_Problem statement_.
For this exercise, write each entry below out precisely and omit the pictures.

Data records Start Marker

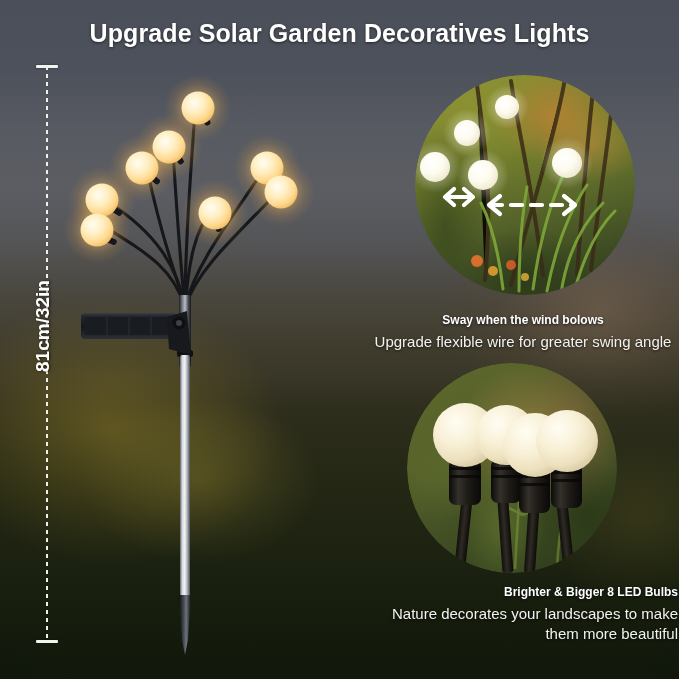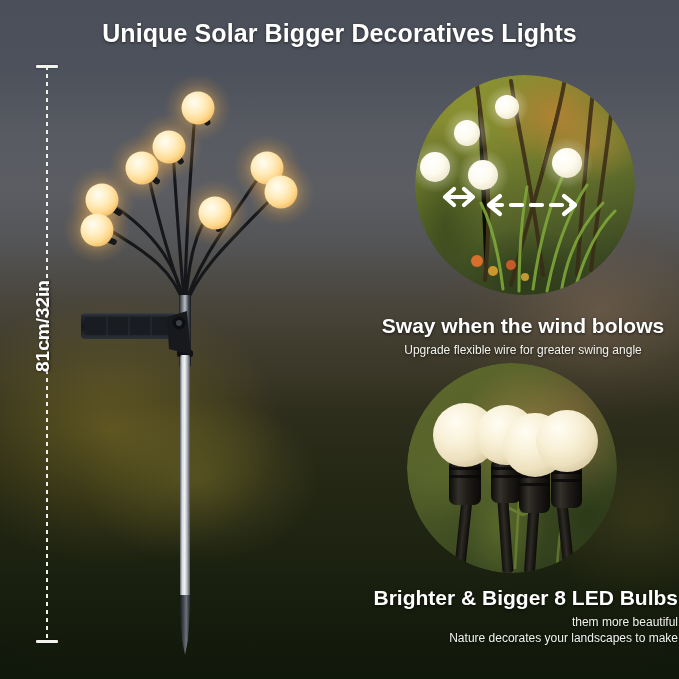"Unique Solar Bigger Decoratives Lights" div { text: Unique Solar Bigger -> Upgrade Solar Garden }
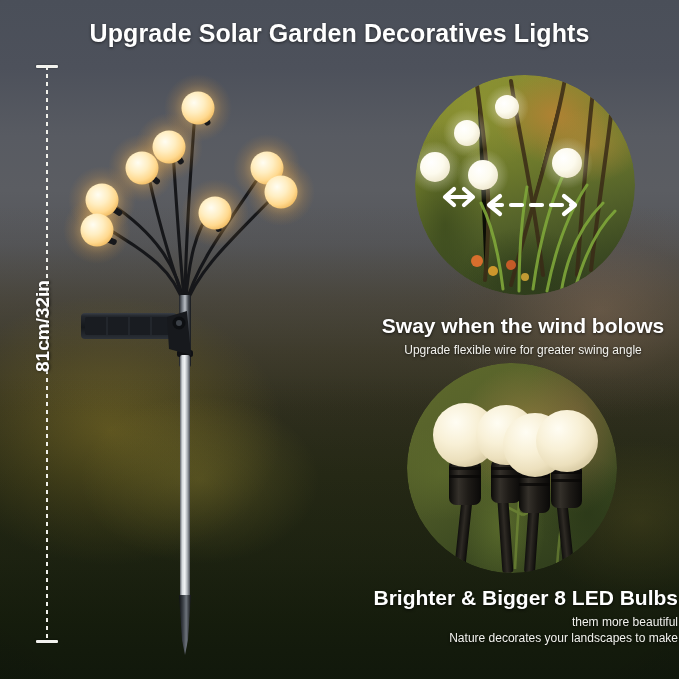"Sway when the wind bolows" .cap-title { font-size: 21px -> 12px }
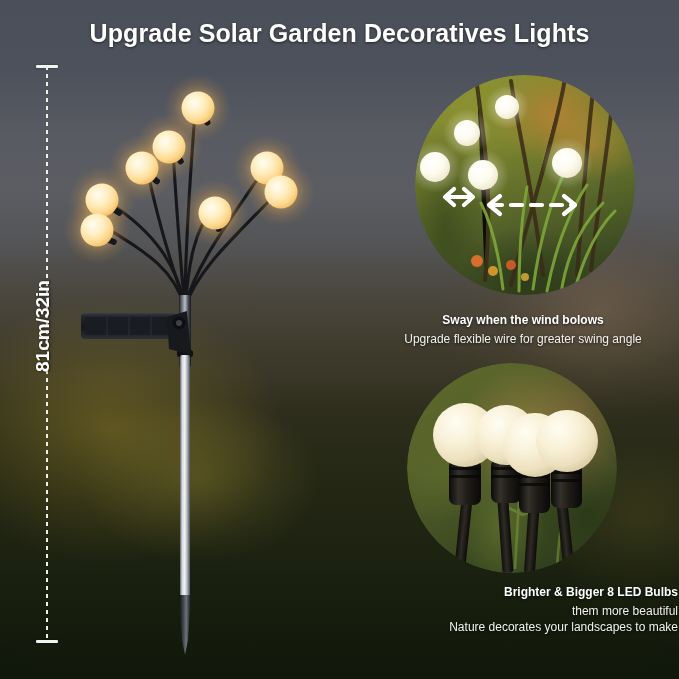"Upgrade flexible wire for greater" .cap-sub { font-size: 12px -> 15px }
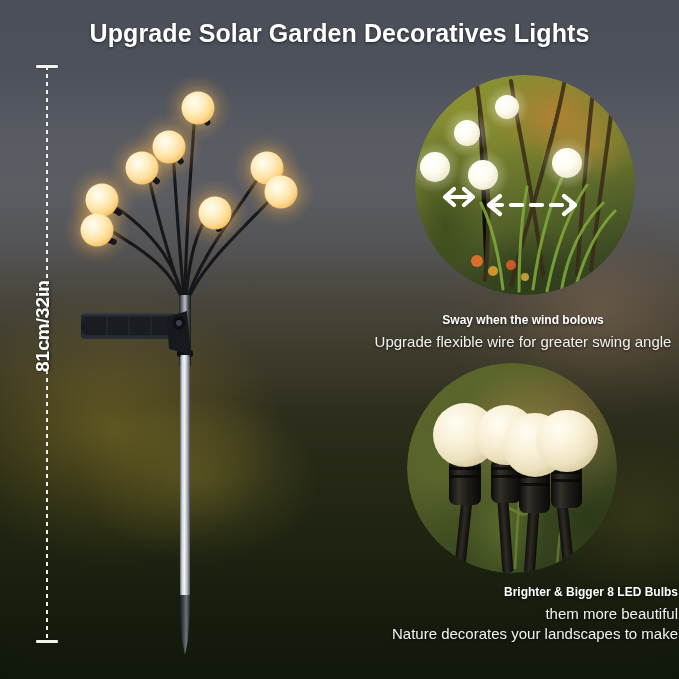"them more beautiful" div { order: before "Nature decorates your landscapes to" -> after "Nature decorates your landscapes to" }
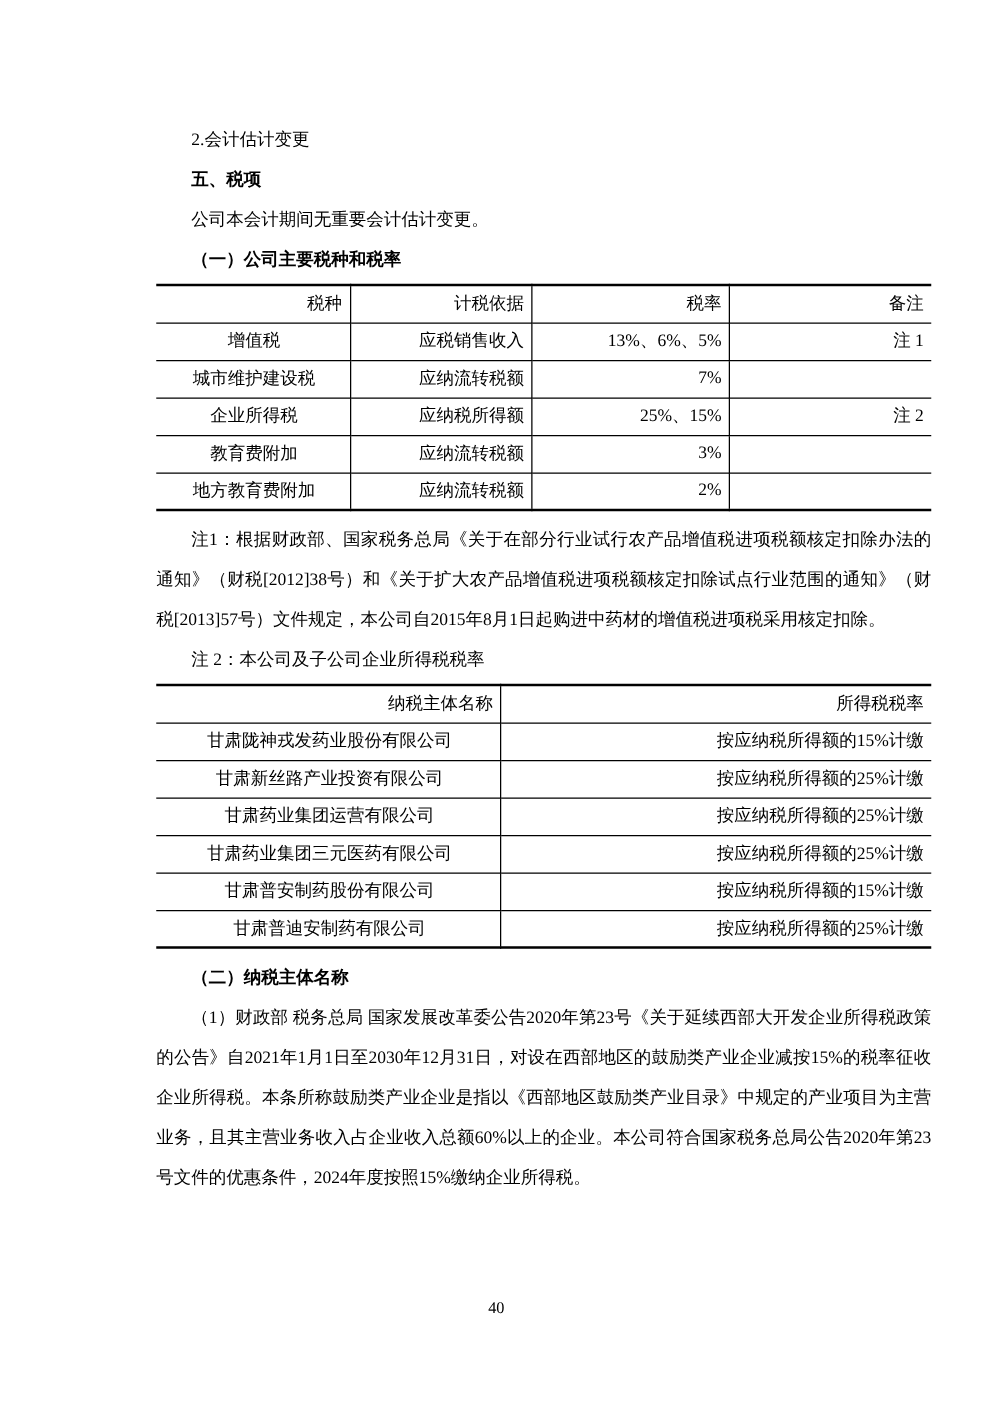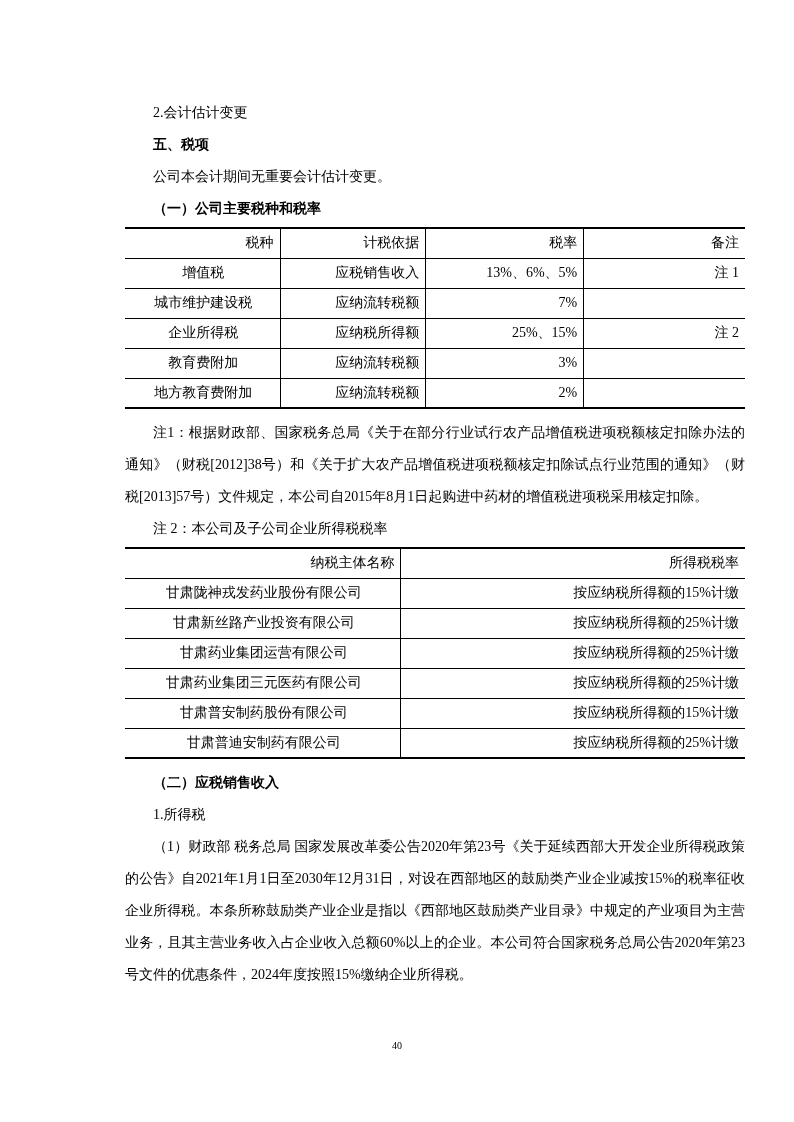"（二）应税销售收入" p.para { text: 应税销售收入 -> 纳税主体名称 }
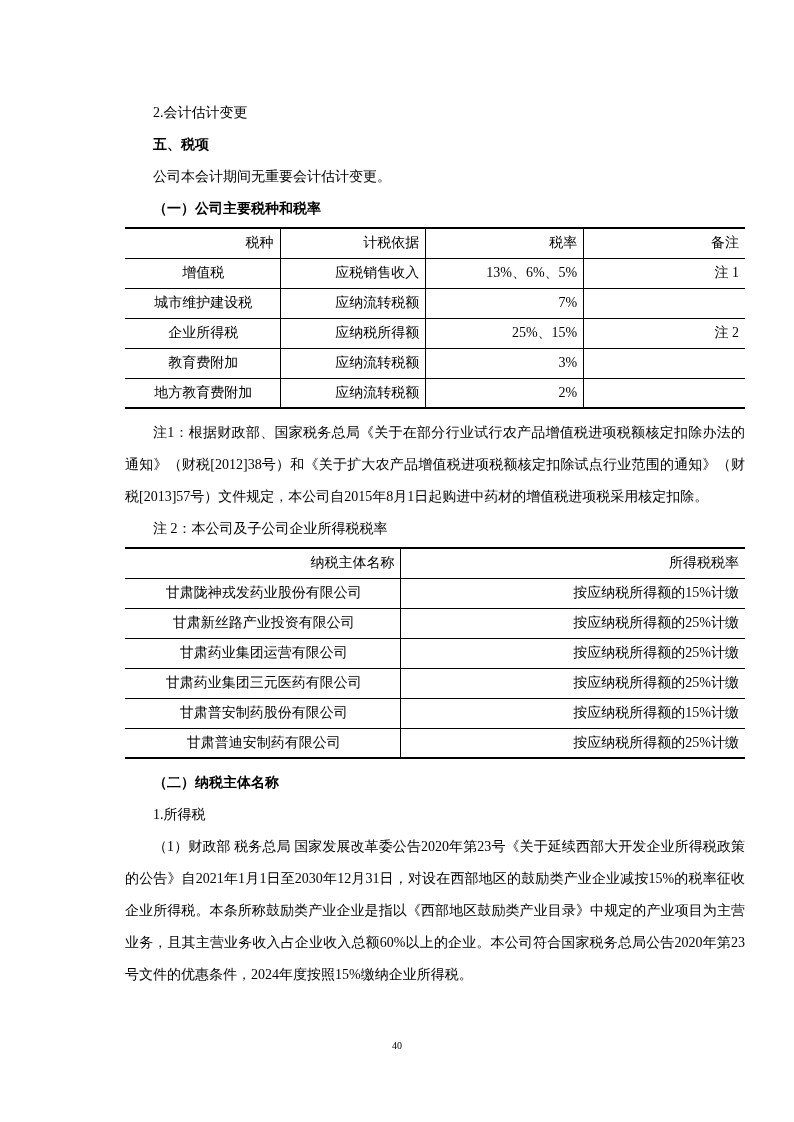"1.所得税" p.para { html: <p>1.所得税</p> -> none }
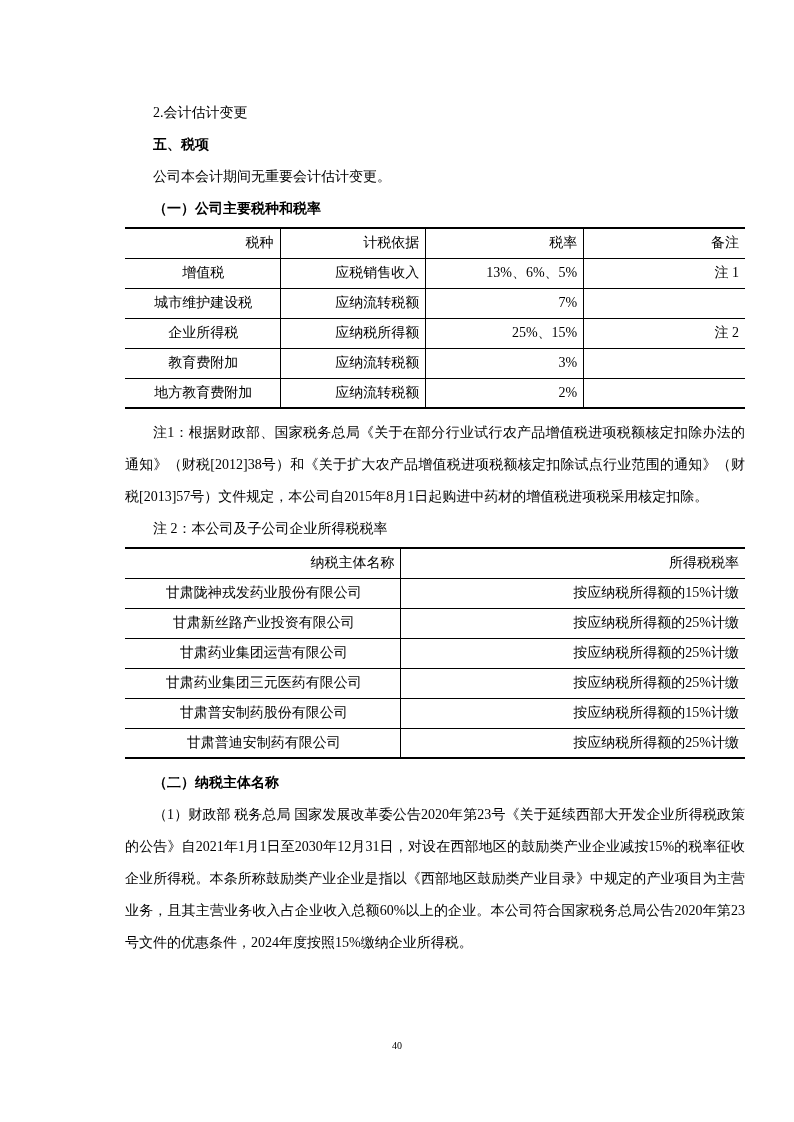"40" .page-number { font-size: 10px -> 13px }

Data records End Marker

_Answer below_.
"Unique Solar Bigger Decoratives Lights" div { text: Unique Solar Bigger -> Upgrade Solar Garden }
"Sway when the wind bolows" .cap-title { font-size: 21px -> 12px }
"Upgrade flexible wire for greater" .cap-sub { font-size: 12px -> 15px }
"them more beautiful" div { order: before "Nature decorates your landscapes to" -> after "Nature decorates your landscapes to" }
"（二）应税销售收入" p.para { text: 应税销售收入 -> 纳税主体名称 }
"1.所得税" p.para { html: <p>1.所得税</p> -> none }
"40" .page-number { font-size: 10px -> 13px }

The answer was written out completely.